Joyeux était un vrai professeur. Pas un de ces enseignants qui entraient dans la peau de Monsieur tout le monde une fois qu’ils avaient quitté leur classe. Michel Joyeux était professeur jusqu’au fond de son être et, à ce titre, il considérait que la vie était simple à appréhender puisqu’il suffisait de l’écrire à grands coups de craie blanche sur un tableau noir. Quand il poussa la porte de la chambre d’hôpital où était soigné Le Bihan, celui-ci savait qu’il devait s’attendre à une distribution de bons et de mauvais points.
— Pierre ! Tu peux te vanter de nous avoir fait peur. Quelle histoire ! En tout cas, ne recommence plus jamais ça. Tes amis ont le coeur fragile, tu sais ? On a tout lu dans le journal. Tu verrais la tête du proviseur. Tu passes pour un véritable héros dans toute la ville. Regarde.
Il sortit un numéro de Paris-Normandie au titre évocateur.
— Un professeur du collège Saint-Remacle de Rouen déjoue un vaste complot d’anciens nazis avec l’aide d’un résistant du Languedoc.

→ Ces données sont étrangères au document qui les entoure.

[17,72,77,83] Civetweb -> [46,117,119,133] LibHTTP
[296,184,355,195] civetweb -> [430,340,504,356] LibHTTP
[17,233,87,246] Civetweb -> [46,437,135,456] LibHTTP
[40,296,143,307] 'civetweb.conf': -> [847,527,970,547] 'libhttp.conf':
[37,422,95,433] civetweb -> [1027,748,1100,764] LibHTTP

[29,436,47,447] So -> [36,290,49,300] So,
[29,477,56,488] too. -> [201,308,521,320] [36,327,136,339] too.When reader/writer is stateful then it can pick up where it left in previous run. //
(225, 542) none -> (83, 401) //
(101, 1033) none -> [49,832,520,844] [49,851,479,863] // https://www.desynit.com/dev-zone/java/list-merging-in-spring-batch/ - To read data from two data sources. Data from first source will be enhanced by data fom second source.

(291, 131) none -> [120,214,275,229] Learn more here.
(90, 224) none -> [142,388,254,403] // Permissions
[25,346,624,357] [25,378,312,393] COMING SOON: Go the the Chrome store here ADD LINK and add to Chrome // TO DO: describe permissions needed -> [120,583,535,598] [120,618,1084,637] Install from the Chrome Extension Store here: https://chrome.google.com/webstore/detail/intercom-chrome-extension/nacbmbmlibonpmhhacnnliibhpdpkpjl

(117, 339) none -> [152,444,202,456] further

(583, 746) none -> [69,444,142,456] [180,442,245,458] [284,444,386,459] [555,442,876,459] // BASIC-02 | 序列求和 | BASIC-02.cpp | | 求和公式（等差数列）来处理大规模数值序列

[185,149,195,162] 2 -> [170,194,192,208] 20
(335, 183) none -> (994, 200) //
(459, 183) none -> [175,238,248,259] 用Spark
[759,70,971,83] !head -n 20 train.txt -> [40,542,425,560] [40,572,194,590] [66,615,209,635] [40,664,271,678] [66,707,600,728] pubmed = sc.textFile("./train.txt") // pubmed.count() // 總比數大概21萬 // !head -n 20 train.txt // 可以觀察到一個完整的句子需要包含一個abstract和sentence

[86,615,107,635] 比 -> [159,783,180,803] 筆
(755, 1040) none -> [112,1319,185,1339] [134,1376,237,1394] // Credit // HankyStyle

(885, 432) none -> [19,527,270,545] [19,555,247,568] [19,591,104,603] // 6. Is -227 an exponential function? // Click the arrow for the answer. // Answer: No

Comme il semblait attendre une réponse, Le Bihan ne voulut pas le décevoir.
— C’est ce qu’on appelle un titre factuel.
— Pardon ?
— Oui, enfin, je veux dire que toute l’information est contenue dans le titre !
— Et le fameux soir, personne ne s’est rendu compte de rien ? Même dans le village sous le château ?
— Von Graf n’avait rien laissé au hasard. Il avait prévenu le maire que son association folklorique travaillait sur une reconstitution historique.
— Pas bête, conclut Joyeux.
Après les bons points arriva la distribution des prix. Son visiteur lui sortit une bouteille de calva, mais il comprit au regard noir de l’infirmière qui apportait ses médicaments à Le Bihan que l’initiative n’était pas la bienvenue. Un peu calmé, il s’assit sur un siège destiné aux visiteurs et interrogea son ami.
— Comment tu vas ?
— Ben, tu le vois. Pas trop mal ! La brûlure était superficielle. Quant à la blessure, elle n’a touché aucun organe vital, mais j’ai perdu beaucoup de sang. D’après le docteur, c’est ce qui explique ma longue convalescence. Mais je devrais sortir d’ici quelques jours.
— Et la police ?
Le Bihan attendit que l’infirmière qui s’en allait ait fermé la porte pour lui répondre.
— Pour te parler franchement, je dois dire que je m’en tire bien. L’affaire a fait tellement de bruit qu’ils ne m’ont pas trop reproché d’avoir joué cavalier seul.
— Pourquoi tu ne leur as pas tout dit depuis le début ?
— J’enquêtais. Mais j’enquêtais sur une histoire vieille de sept siècles et sur un type mort depuis quinze ans. J’étais plongé dans le passé et le présent m’a rattrapé en cours de route. Et puis, ils avaient assez de pain sur la planche : les membres de l’Ordre et tous ceux qui leur avaient apporté leur soutien.
— Tu parles ! s’exclama Joyeux. L’arrestation de l’abbé a fait du grabuge au collège. Pour une fois, le proviseur s’est abstenu de tout commentaire !
Le Bihan parut soudain songeur.
— Oui, je crois que certains s’en tireront mieux que d'autres. Comme toujours dans ce genre d’histoire, il y a les vrais teigneux et puis ceux qui suivent, le plus souvent par peur ou par lâcheté.
Cette fois, c’était au tour de Joyeux de réfléchir.
— Si tu le permets, il y a une chose que je ne comprends pas. C’était quoi cette histoire de trésor qu’ils cherchaient tous ? Tu l’as trouvé ou pas ? Si tu es riche et que tu ne veux pas que cela se sache, je peux comprendre. Mais tu peux quand même faire confiance à ton vieux copain, non ?
— Il n’y a jamais eu de trésor, répondit Le Bihan sans marquer de temps d’hésitation. Les hommes ont toujours eu besoin de s’inventer des trésors pour donner un sens à leur vie. Je crois que s’ils les trouvaient vraiment, leur existence perdrait beaucoup de son sel.
Joyeux ne s’attendait pas à une réponse aussi philosophique. Il regarda sa montre et s’écria :
— Bon, c’est pas tout ça... Il faut que j’y aille ! Je donne cours, moi, demain. Tiens, à propos, j’ai oublié de te dire. Ils nous ont dégoté une nouvelle prof de mathématiques. Tu ne seras pas déçu, c’est le genre de pépé qui t’en professe une bonne paire ! À te donner envie de te remettre aux tables de multiplication avec gourmandise.
Le Bihan sourit. La vie normale semblait déjà reprendre ses droits.